What is the climax of the story "A Good Man Is Hard to Find"?
The tension in the story rises higher and higher as we, and the grandmother, realize that her family is being murdered by the Misfit's henchmen, one by one. The Misfit begins to tell his story, how he cannot remember being a "'bad boy,'" but that "'somewheres along the line [he] done something wrong and got sent to the penitentiary.'" She tells him he should have prayed. He continues, explaining that he cannot remember whatever he was supposed to have done. Again, she tells him to pray for Jesus's help. Once she's alone with the Misfit, she realizes she's lost her voice and can only stammer, "'Jesus. Jesus.'"
Suddenly, though, the Misfit turns her words on her and blames Jesus for what's wrong in the world, for the unfairness that's happened to him in his life. When he becomes emotional, almost crying, "His voice . . . about to crack," the grandmother experiences a moment of grace. Instead of seeing herself as superior to him, better than him—the way she's described just about everyone throughout the entire story, as though only she remembers what gentlemen and ladies should act like—she momentarily recognizes his humanity. In this moment, the Misfit isn't a criminal or a bad man or someone beneath her socially; instead, she sees him as someone who could be her son, someone who deserves the nurturing and care he did not receive in his own youth.
She reached out and touched him on the shoulder. The Misfit sprang back as if a snake had bitten him and shot her three times through the chest.
This is the story's climax. Until now, we aren't sure if her arguments and claims will work, or if the gang will shoot her as they've done everyone else. It seems as though the Misfit is used to hearing much of what the grandmother had said earlier, that he should pray, that he must have made some mistake at some point, as these comments didn't shock him at all. However, when the grandmother's tune changes—not as a result of her attempts to manipulate him but because she truly experiences a moment of clarity and grace wherein she understood the connection between them as human beings—it is too much for him. Without a thought, he shoots her. This is both the moment of the highest tension but also when we finally know how the conflict resolves.
The climax is the highest point of tension in a story when everything hangs in the balance, but the resolution has not yet come. In "A Good Man is Hard to Find," the climax comes when the Misfit, his gang having taken away the grandmother's son, daughter-in-law and grandchildren, has a conversation with her in a ditch. She is terrified, realizing, as she hears gun shots and screams from the woods that the gang is killing her family. She knows that the Misfit probably plans to murder her. She keeps talking, hoping that she can somehow wiggle out of the situation. She appeals to Misfit on the basis of being a lady, suggesting to him to it would be inappropriate for a "good man" like him to kill a person like her. She also offers him money. When that doesn't work, she appeals to him through religion, telling him he should pray to Jesus. Finally, in a moment of grace, she sees him as her own son:
... the grandmother's head cleared for an instant. She saw the man's face twisted close to her own as if he were going to cry and she murmured, "Why you're one of my babies. You're one of my own children!" She reached out and touched him on the shoulder.
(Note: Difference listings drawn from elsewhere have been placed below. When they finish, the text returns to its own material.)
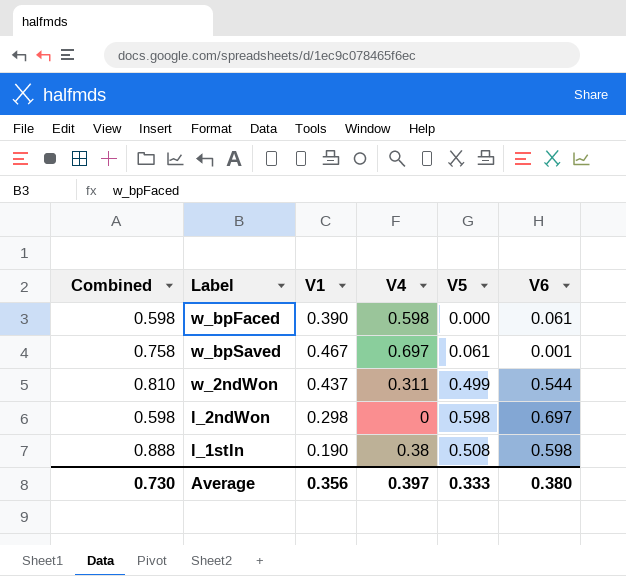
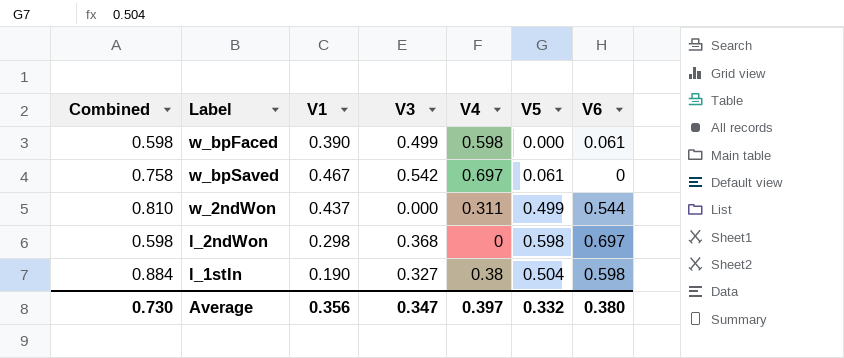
column V3 | position: none -> 4
w_bpSaved | V6: 0.001 -> 0
l_1stIn | Combined: 0.888 -> 0.884
l_1stIn | V5: 0.508 -> 0.504
Average | V5: 0.333 -> 0.332

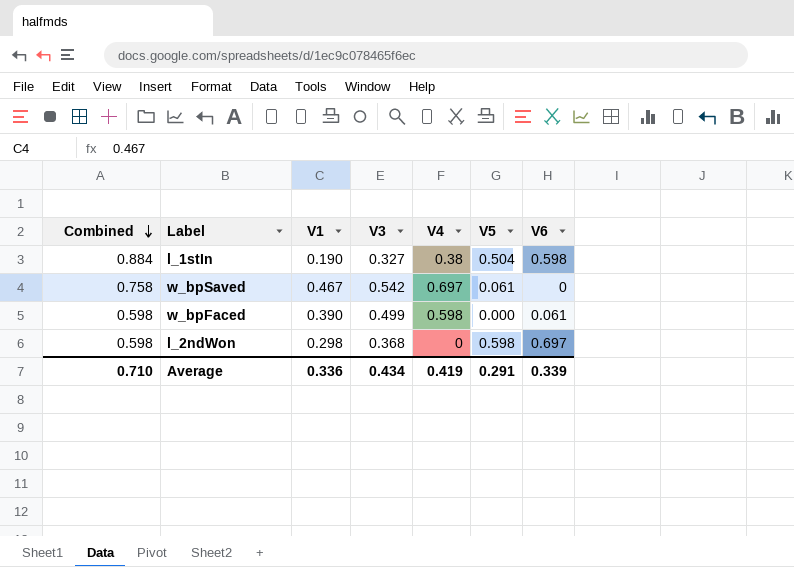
row order: none -> Combined descending
row w_2ndWon: 0.810 | 0.437 | 0.000 | 0.311 | 0.499 | 0.544 -> none
Average | Combined: 0.730 -> 0.710
Average | V1: 0.356 -> 0.336
Average | V3: 0.347 -> 0.434
Average | V4: 0.397 -> 0.419
Average | V5: 0.332 -> 0.291
Average | V6: 0.380 -> 0.339

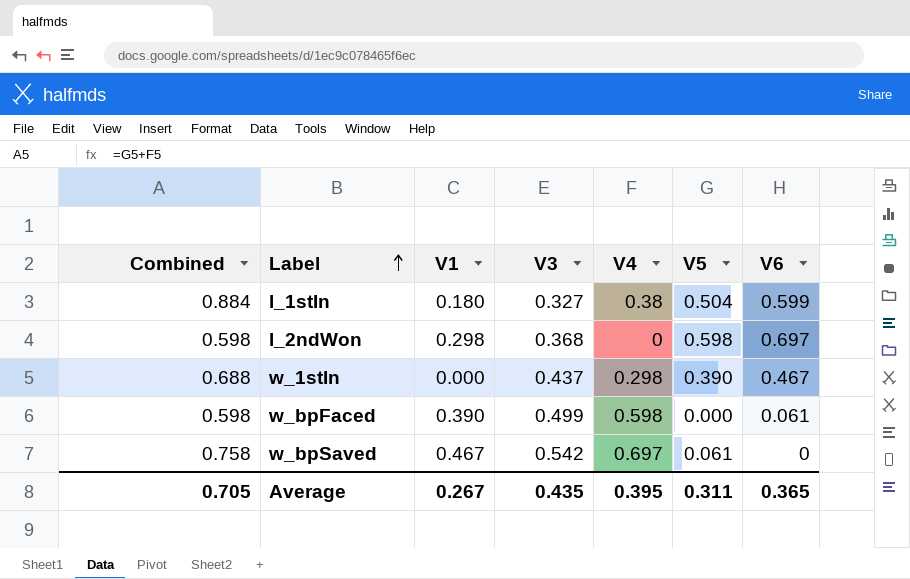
row order: Combined descending -> Label ascending
l_1stIn | V1: 0.190 -> 0.180
l_1stIn | V6: 0.598 -> 0.599
row w_1stIn: none -> 0.688 | 0.000 | 0.437 | 0.298 | 0.390 | 0.467
Average | Combined: 0.710 -> 0.705
Average | V1: 0.336 -> 0.267
Average | V3: 0.434 -> 0.435
Average | V4: 0.419 -> 0.395
Average | V5: 0.291 -> 0.311
Average | V6: 0.339 -> 0.365

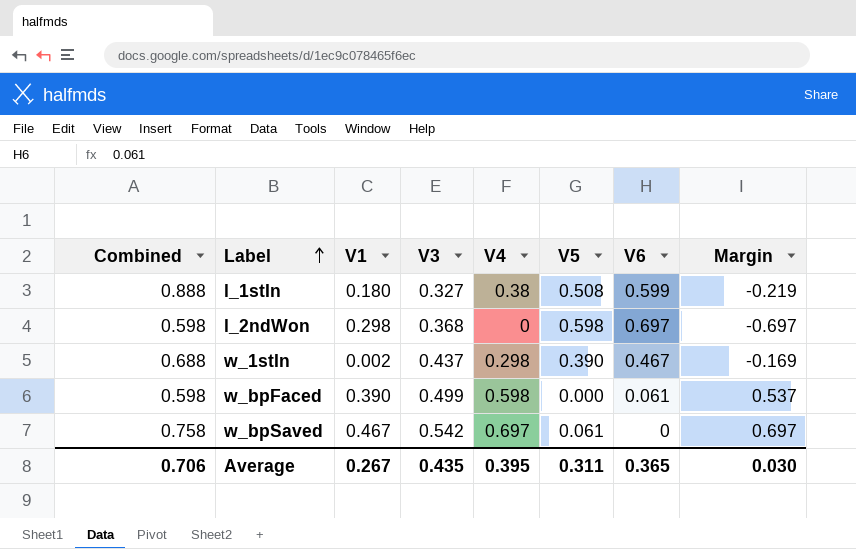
column Margin | formula: none -> [V4] - [V6]
l_1stIn | Combined: 0.884 -> 0.888
l_1stIn | V5: 0.504 -> 0.508
w_1stIn | V1: 0.000 -> 0.002
Average | Combined: 0.705 -> 0.706

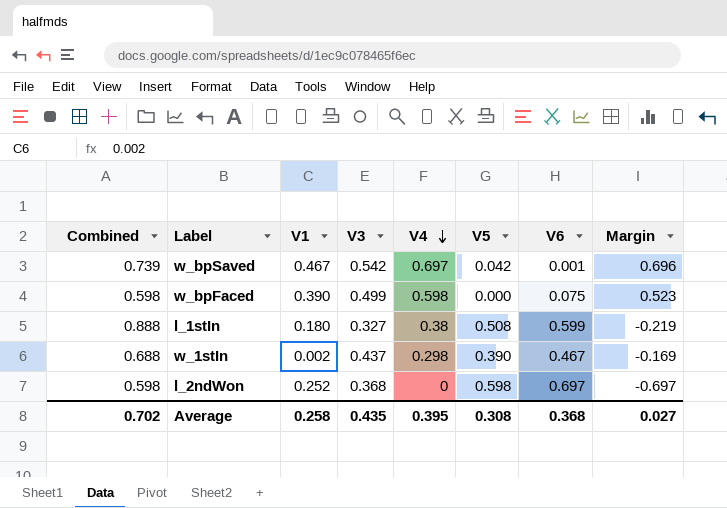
row order: Label ascending -> V4 descending
w_bpSaved | Combined: 0.758 -> 0.739
w_bpSaved | V5: 0.061 -> 0.042
w_bpSaved | V6: 0 -> 0.001
w_bpSaved | Margin: 0.697 -> 0.696
w_bpFaced | V6: 0.061 -> 0.075
w_bpFaced | Margin: 0.537 -> 0.523
l_2ndWon | V1: 0.298 -> 0.252
Average | Combined: 0.706 -> 0.702
Average | V1: 0.267 -> 0.258
Average | V5: 0.311 -> 0.308
Average | V6: 0.365 -> 0.368
Average | Margin: 0.030 -> 0.027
That is the climax of the story. Right after that, the Misfit springs back and shoots her three times. She dies, sending the story to its resolution.
The climax, or the highest point of action, comes when Bailey, the grandmother's son, wrecks the car. At the grandmother's urging, and despite Bailey's reluctance, Bailey turns the car around to go visit an old plantation home which his mother says will be educational for them (and the children want to see because of a promised "secret panel").
However, when miles pass and the grandmother begins to doubt her memory of the location, she becomes agitated and accidentally sets off a series of mishaps: her jerking bumps a valise (a suitcase) which upset the cat, Pitty-Sing, who jumps on Bailey and makes him steer improperly. The car then tumbles over and lands "in a gulch off the side of the road."
This sets the climax into motion. Passersby who happen to see the accident come to the scene, but not, as the grandmother expects, to their aid. Instead, the pair are the escaped convicts the grandmother had read about and discussed with Red Sammy's wife in the barbecue stand. The outlaws have no other intent but to rob and then kill, which leads to the startling conclusion.